Vinicio Stadio del Vomero, 18 settembre 1955, la prima partita di Vinicio (contro il Torino). Palla al centro. Amadei tocca indietro al mediano Castelli, giocatore finissimo che scocca un lancio di trenta metri per Vinicio già in corsa tra lo stopper Grosso e Bearzot. Luis ha un tiro che sfonda le reti. In corsa calcia di destro ed è subito 1-0. Cronometri affidabili calcolarono in 17 secondi il fulmineo vantaggio del leone.
Altafini Josè, invece, impiegò 35 secondi a Bologna nel match che il Napoli vinse 2-1 il 26 novembre 1967. Palla al centro, Altafini a Juliano, lancio di Totonno, Josè filò per quaranta metri fra quattro bolognesi e batté Vavassori. Però il suo gol più bello fu quello in rovesciata al Torino, un mese dopo al San Paolo.
Pesaola 5 gennaio 1958, contro l’Inter nel primo anno di Angelillo. Rubò la palla al terzino Fongaro e mollò un tiro dalla distanza nell’angolo alto del portiere. Diceva: «Anch’io come Pelè ho segnato mille gol. La rete che infilai a Matteucci divenne la sigla della Domenica Sportiva’ ripetuta mille volte».

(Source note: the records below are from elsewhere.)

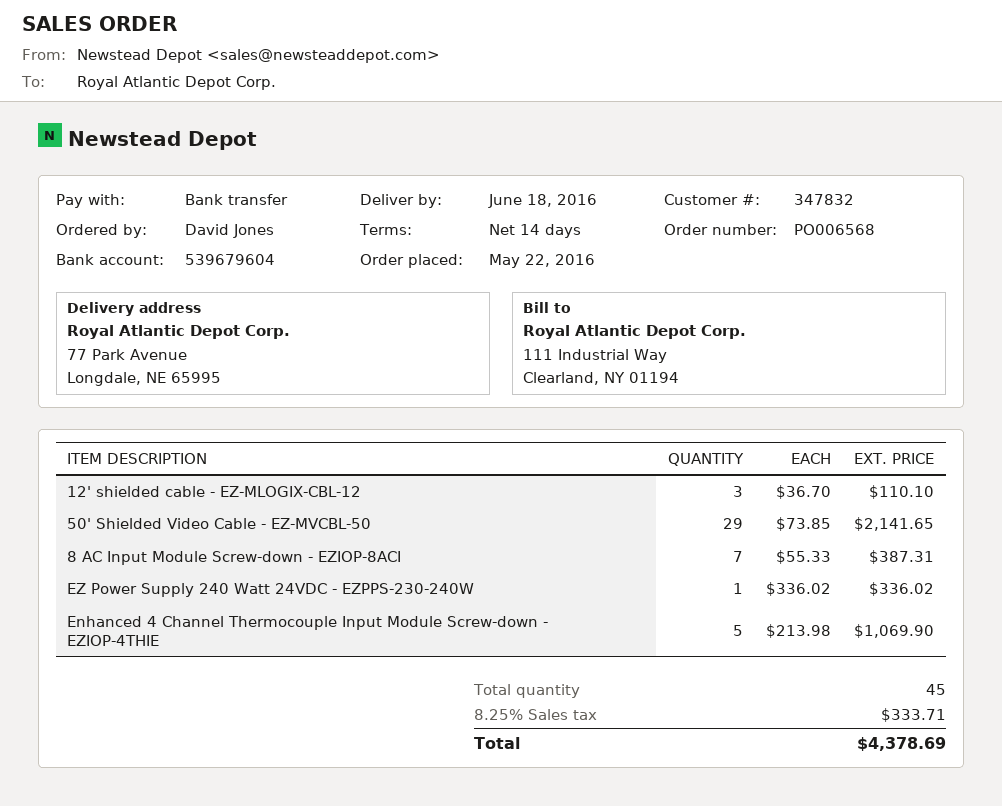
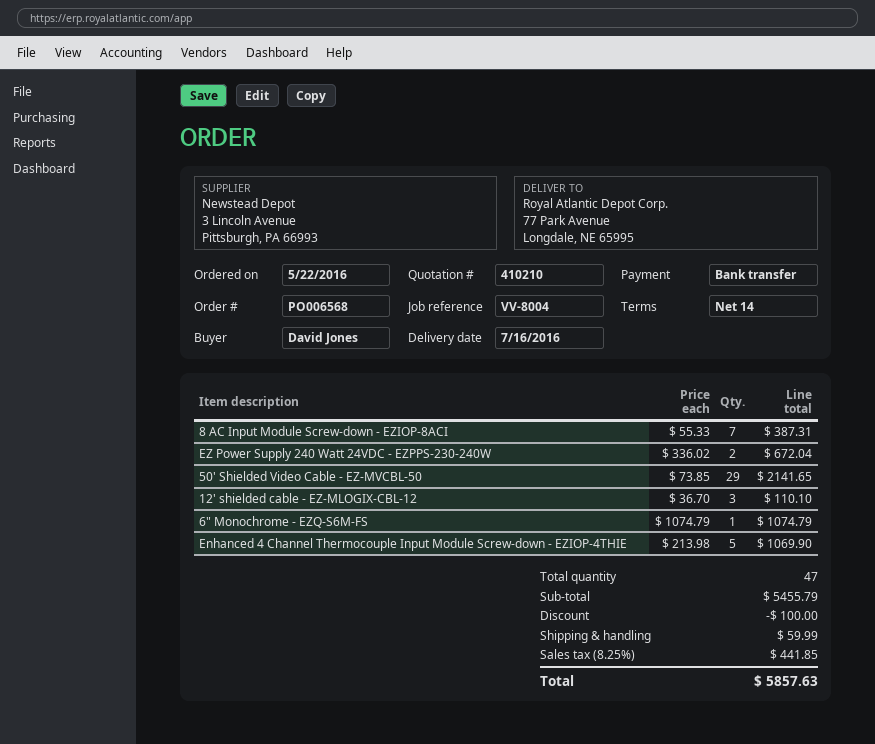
delivery date: 2016-06-18 -> 2016-07-16
EZ Power Supply 240 Watt 24VDC - EZPPS-230-240W: 1 x 336.02 = 336.02 -> 2 x 336.02 = 672.04
6" Monochrome - EZQ-S6M-FS: none -> 1 x 1074.79 = 1074.79
total quantity: 45 -> 47
discount: none -> 100.00
shipping: none -> 59.99
tax: 8.25% = 333.71 -> 8.25% = 441.85
total: 4378.69 -> 5857.63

Di Canio Il gran gol al Milan col Napoli di Marcello Lippi, 1993-94. Si destreggiò a sinistra, dopo avere dribblato Panucci e Baresi, portò la palla dal sinistro al destro e poi ancora sul sinistro in attesa di vedere un compagno libero per il cross, non ce n’erano e mollò il colpo ad effetto con l’interno del piede sinistro beffando Rossi inutilmente in tuffo.

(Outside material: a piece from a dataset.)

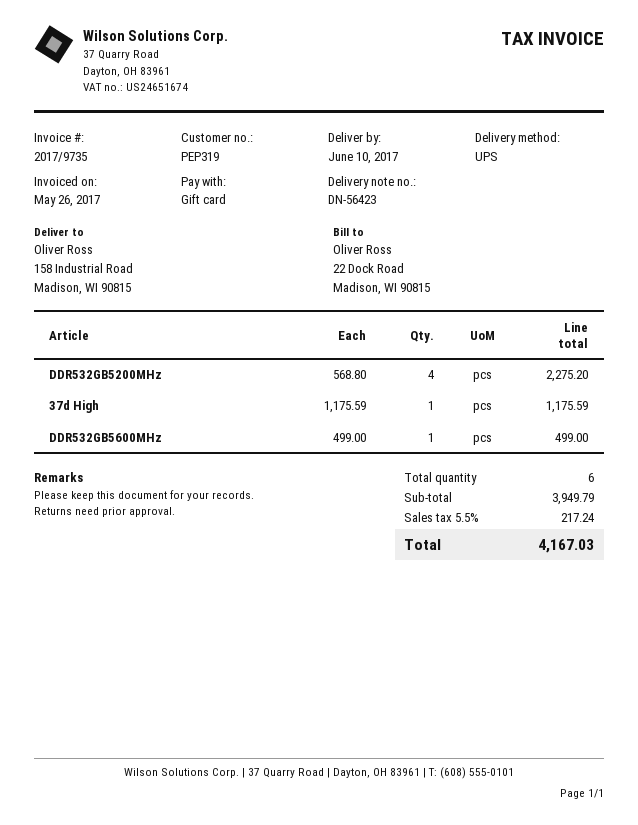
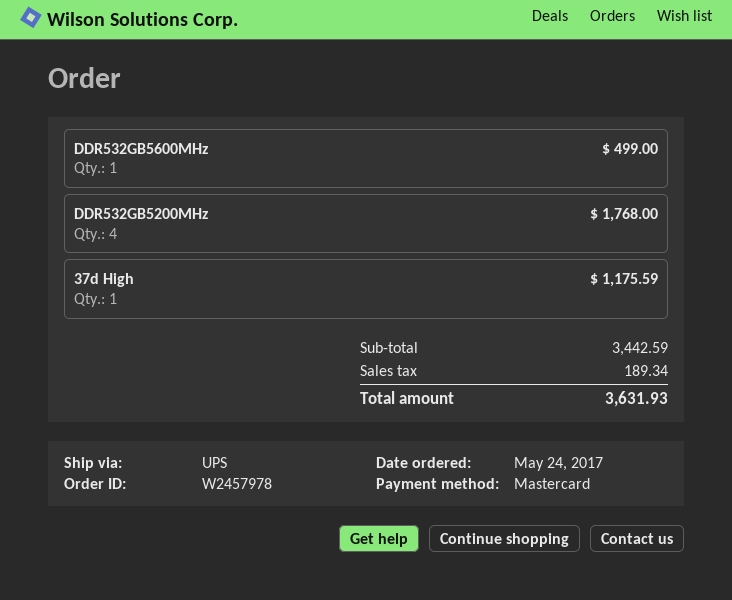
payment method: gift card -> Mastercard
DDR532GB5200MHz: 4 for 2275.20 -> 4 for 1768.00
subtotal: 3949.79 -> 3442.59
tax: 217.24 -> 189.34
total: 4167.03 -> 3631.93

Bruscolotti Il gol all’Anderlecht, 6 aprile 1977, semifinale di Coppa delle coppe al San Paolo (1-0), 90 mila spettatori. Lanciato da Juliano a destra, Bruscolotti mollò un calcio superiore per potenza ai suoi celebri rinvii e per poco non sfondò la rete del portiere Jan Ruiter infilando la porta nell’angolo opposto.